Tuesday, October 9, 2012

From Crushed to Blessed.....


Yesterday I went somewhere I had not been in years.
I found myself in a town I lived in as a 19 year old young bride.
So hopeful.
So happy.
So young.

One of my friends lives in this town
and yesterday I found myself there.

On the way back from her house,
I had a little time.
So I did something I had not done in years.

I went to my first husband's grave. 

I know what you must be thinking,
"She doesn't go every year?"

No.  
I don't.

It has always been so hard.
Crushing really.

Hard.

And this time.....
The feelings came rushing in,
even after all these years.
26 years in fact since David passed away, 
and those feelings came flooding back in.....
quickly.

Sadness.
Pain.
Loss.

It came in quickly.

It was hard.

I wasn't sure what to think,
I mean it has been 26 years.

I stayed for quite a while.
Since I had been there, David's sister Kathy
and his dad Wayne had also been laid to rest by him.

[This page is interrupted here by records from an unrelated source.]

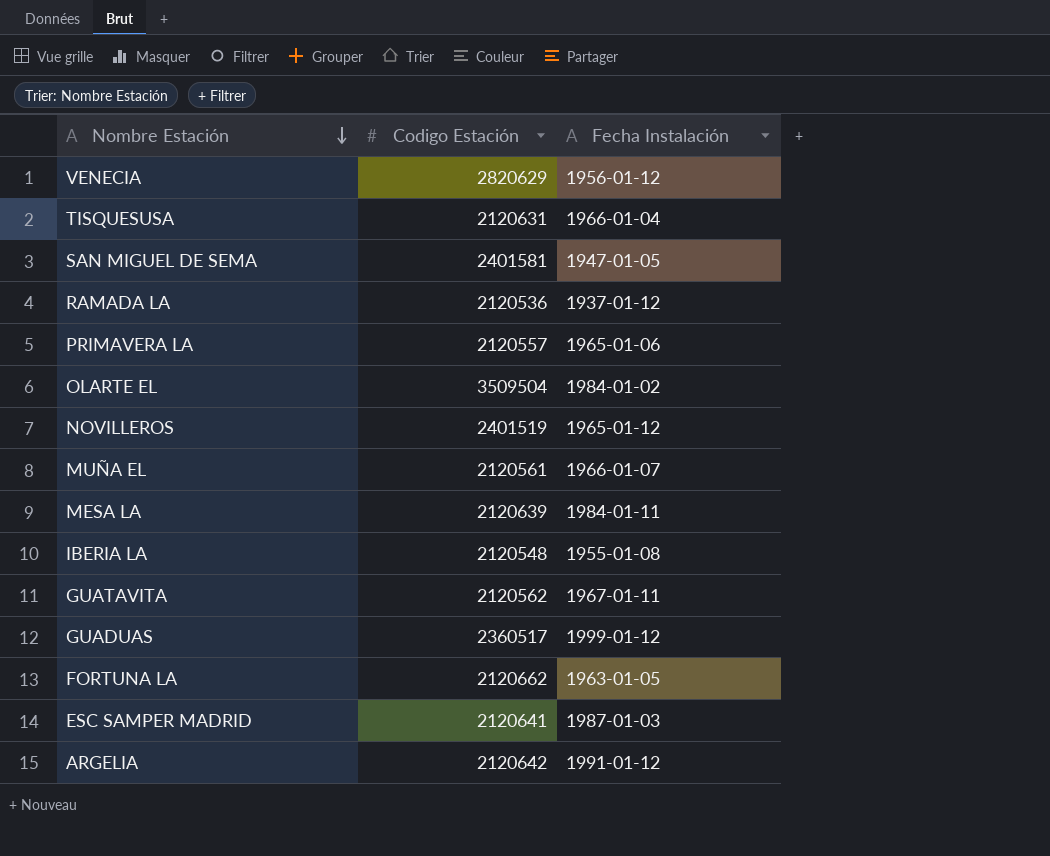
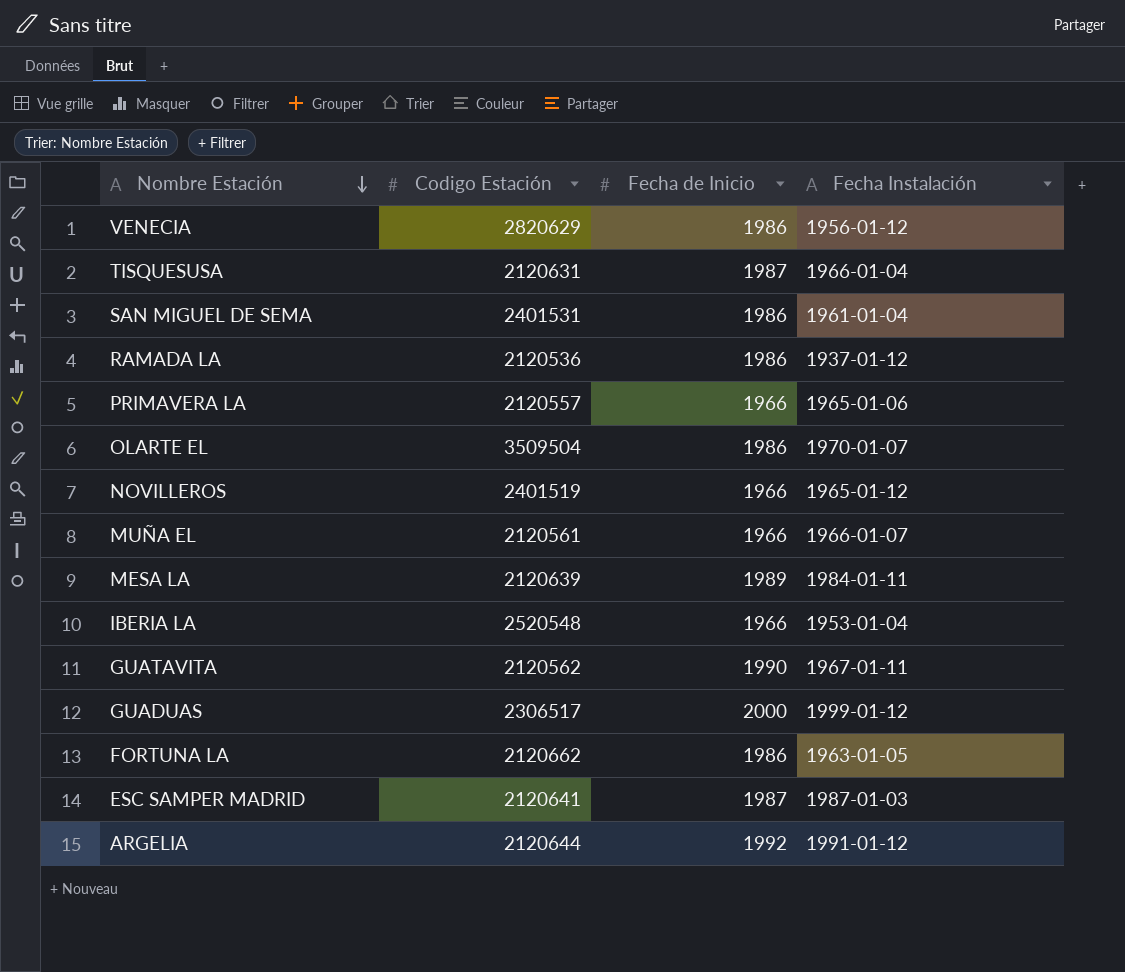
column Fecha de Inicio | position: none -> 3
SAN MIGUEL DE SEMA | Codigo Estación: 2401581 -> 2401531
SAN MIGUEL DE SEMA | Fecha Instalación: 1947-01-05 -> 1961-01-04
OLARTE EL | Fecha Instalación: 1984-01-02 -> 1970-01-07
IBERIA LA | Codigo Estación: 2120548 -> 2520548
IBERIA LA | Fecha Instalación: 1955-01-08 -> 1953-01-04
GUADUAS | Codigo Estación: 2360517 -> 2306517
ARGELIA | Codigo Estación: 2120642 -> 2120644

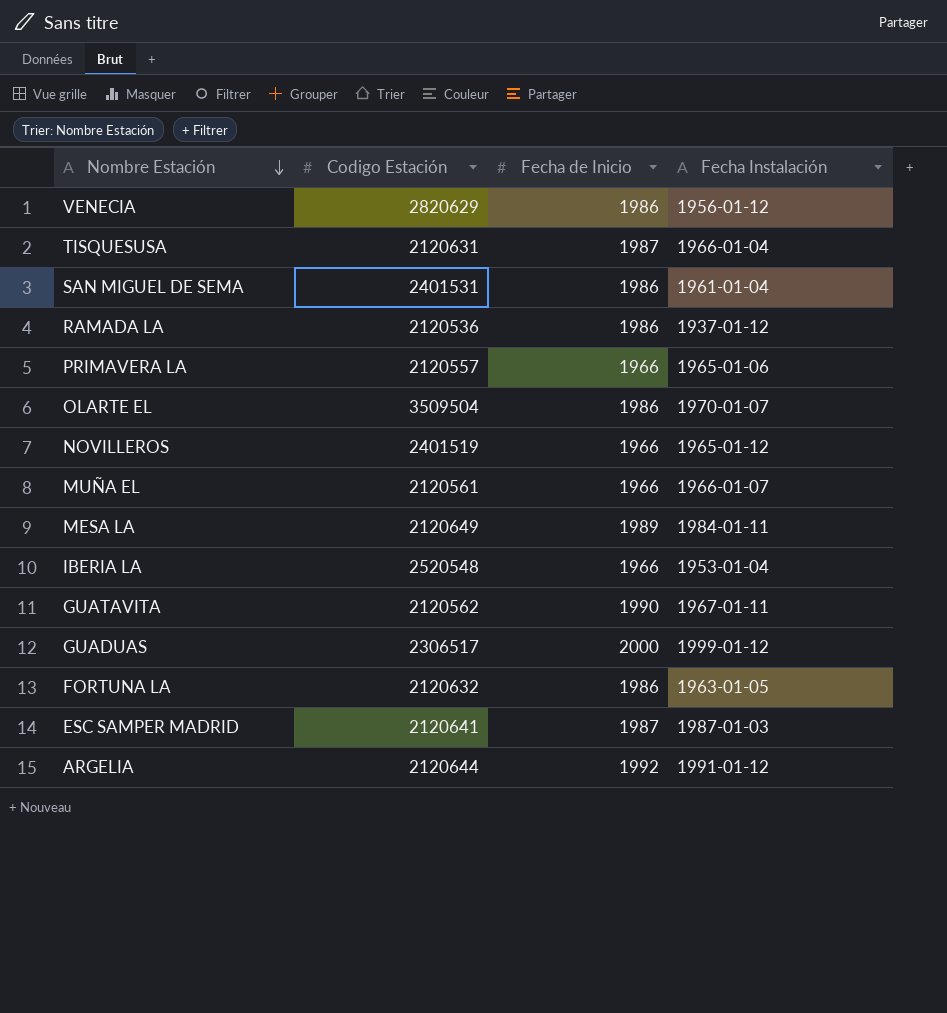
MESA LA | Codigo Estación: 2120639 -> 2120649
FORTUNA LA | Codigo Estación: 2120662 -> 2120632

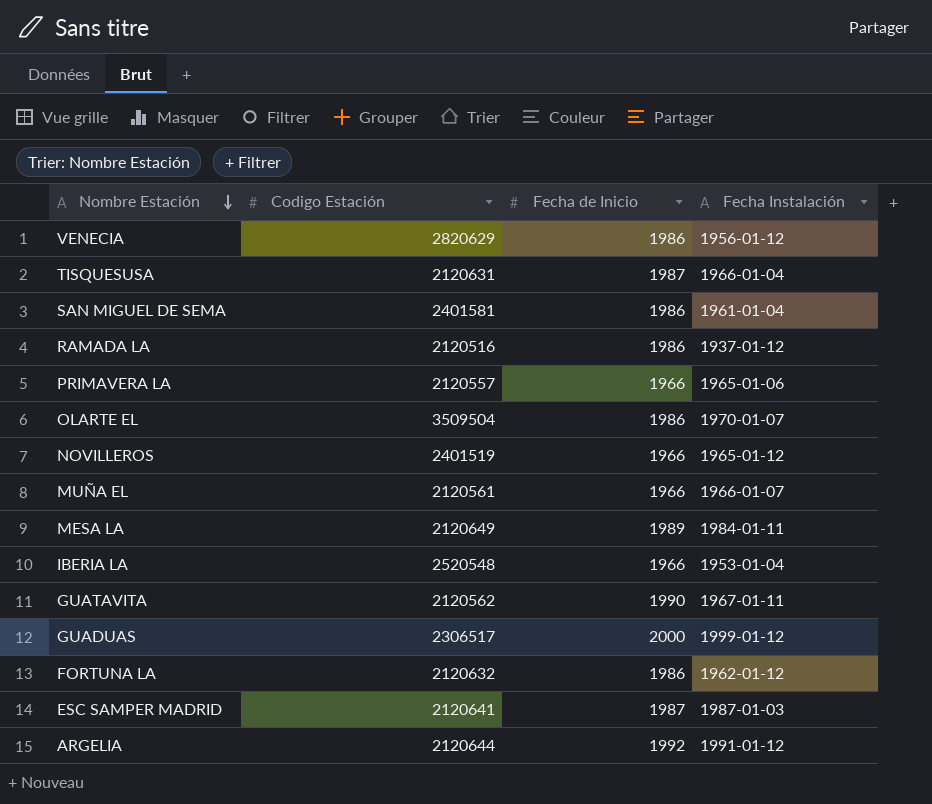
SAN MIGUEL DE SEMA | Codigo Estación: 2401531 -> 2401581
RAMADA LA | Codigo Estación: 2120536 -> 2120516
FORTUNA LA | Fecha Instalación: 1963-01-05 -> 1962-01-12

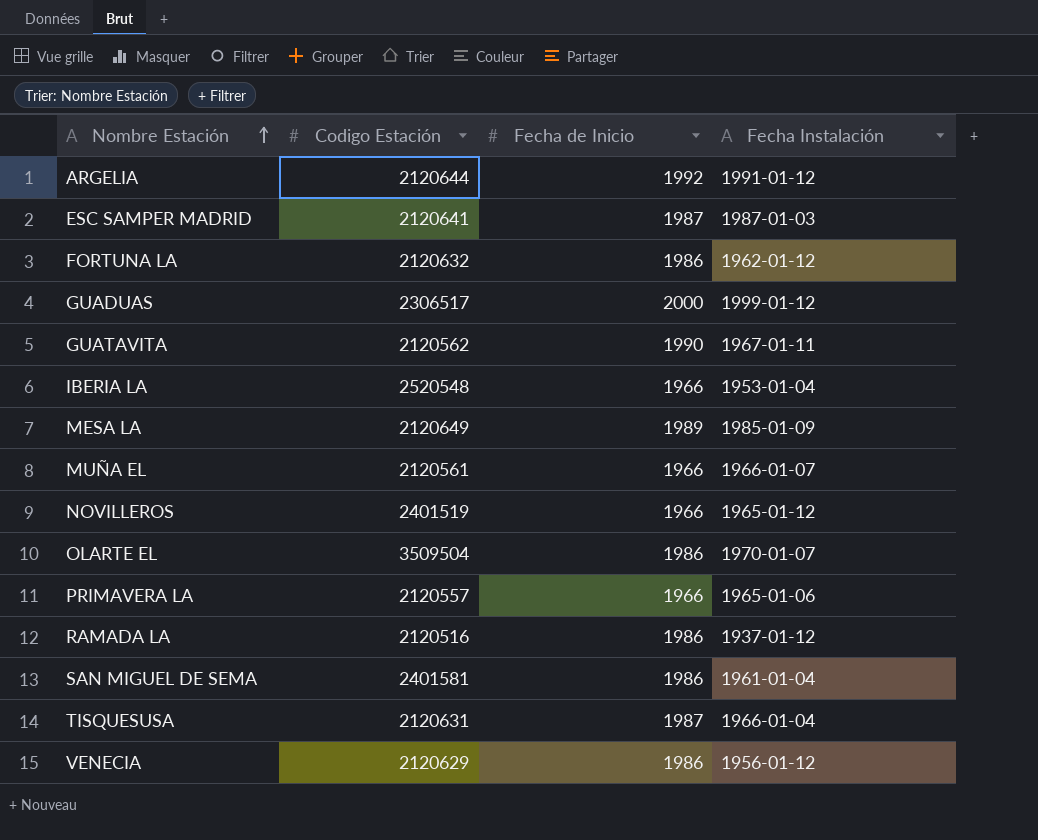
row order: Nombre Estación descending -> Nombre Estación ascending
MESA LA | Fecha Instalación: 1984-01-11 -> 1985-01-09
VENECIA | Codigo Estación: 2820629 -> 2120629

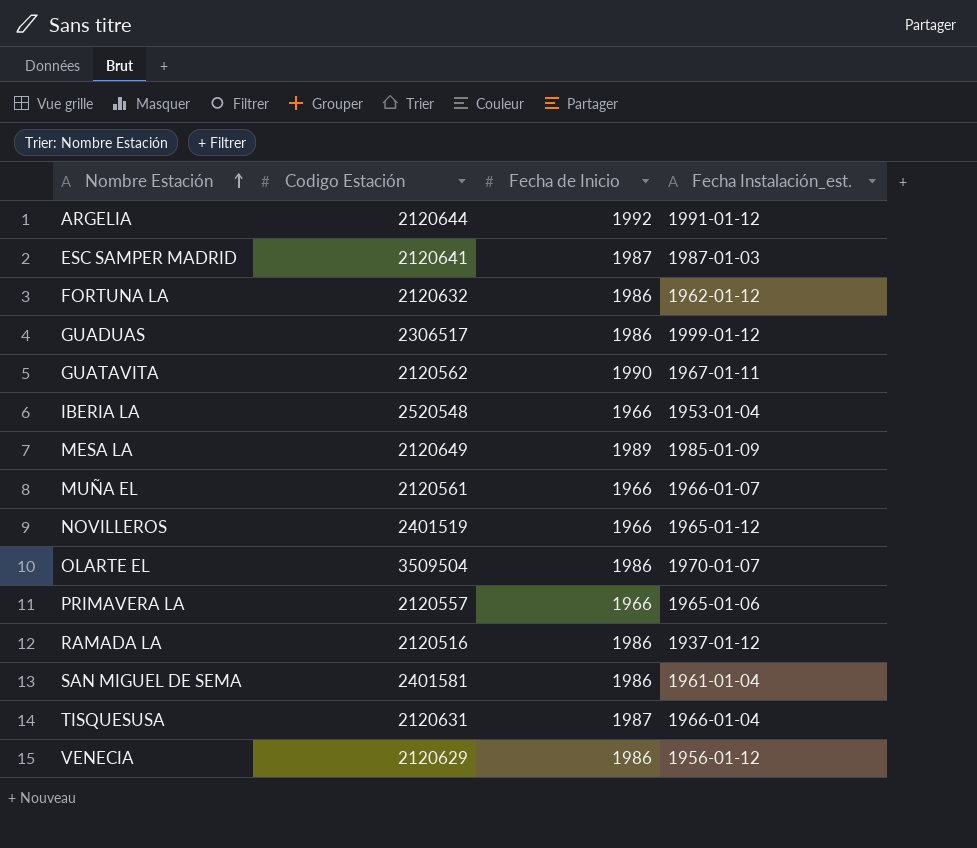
column name: Fecha Instalación -> Fecha Instalación_est.
GUADUAS | Fecha de Inicio: 2000 -> 1986

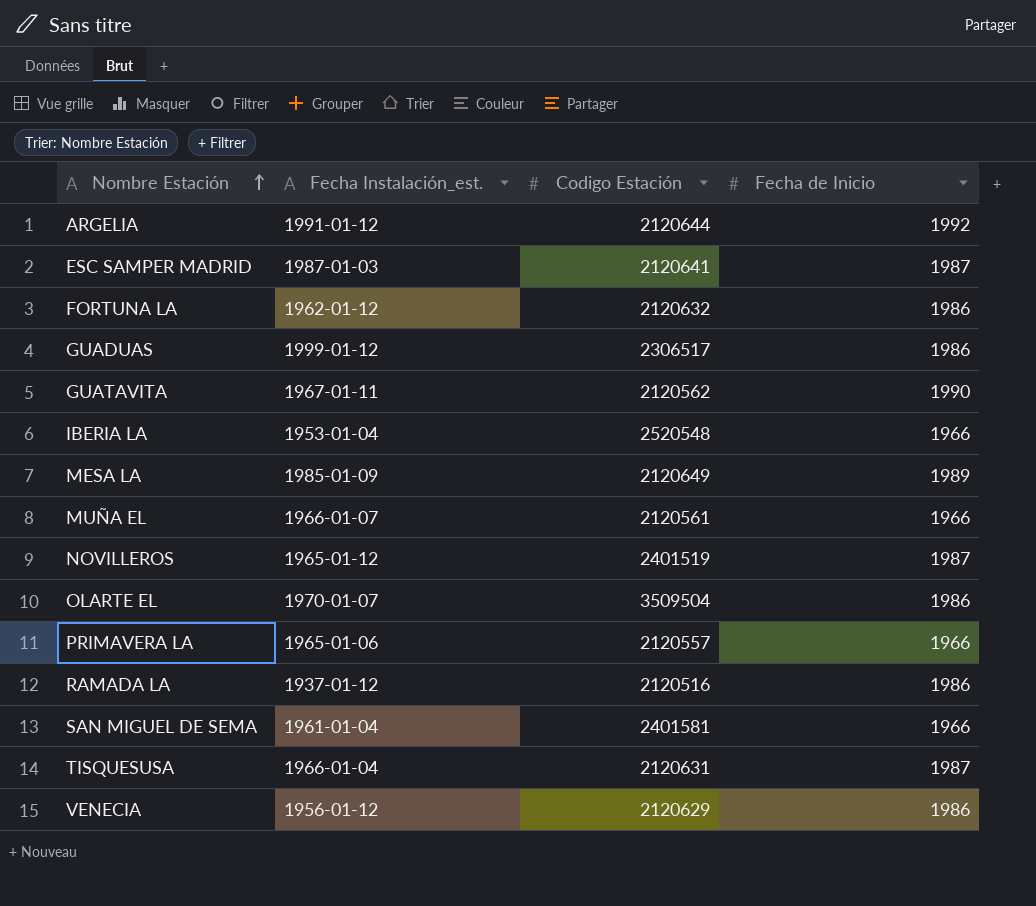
column Fecha Instalación_est. | position: 4 -> 2
NOVILLEROS | Fecha de Inicio: 1966 -> 1987
SAN MIGUEL DE SEMA | Fecha de Inicio: 1986 -> 1966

As I tried to take it all in without letting the feelings over take me
as they had so many times before,
My eyes went to his tomb stone.

*****

The night before David died we were talking about tombstones.
You see my 18 year old sister had just died 3 months prior in a tragic motorcycle accident,
(she was just 5 weeks from graduating high school.
It was so devastating.)
So I had gone that day with my mom and family to pick out her tombstone.
I remember it being such a sad, hard day, 
and that night I was sharing with David about the experience.
and he was trying to help.
Before I realized it,
he was telling me about what he wanted on his tombstone.
How he wanted deer by a stream and evergreen trees.
When I realized what he was saying,
I told him that I appreciated him trying to help me,
but I just couldn't talk about what he would want on his tombstone right now.
it was just to hard.
To which he said,

"you never know, 
I may die tomorrow."

I will never forget it.  
It hit me hard.
I was upset with him.

We changed the subject,
and the next day I watched him drive away for the last time.
Neither one of us realized it, but we would not meet again this side of heaven.

I got a call at work a few hours later that he'd been in an accident at work.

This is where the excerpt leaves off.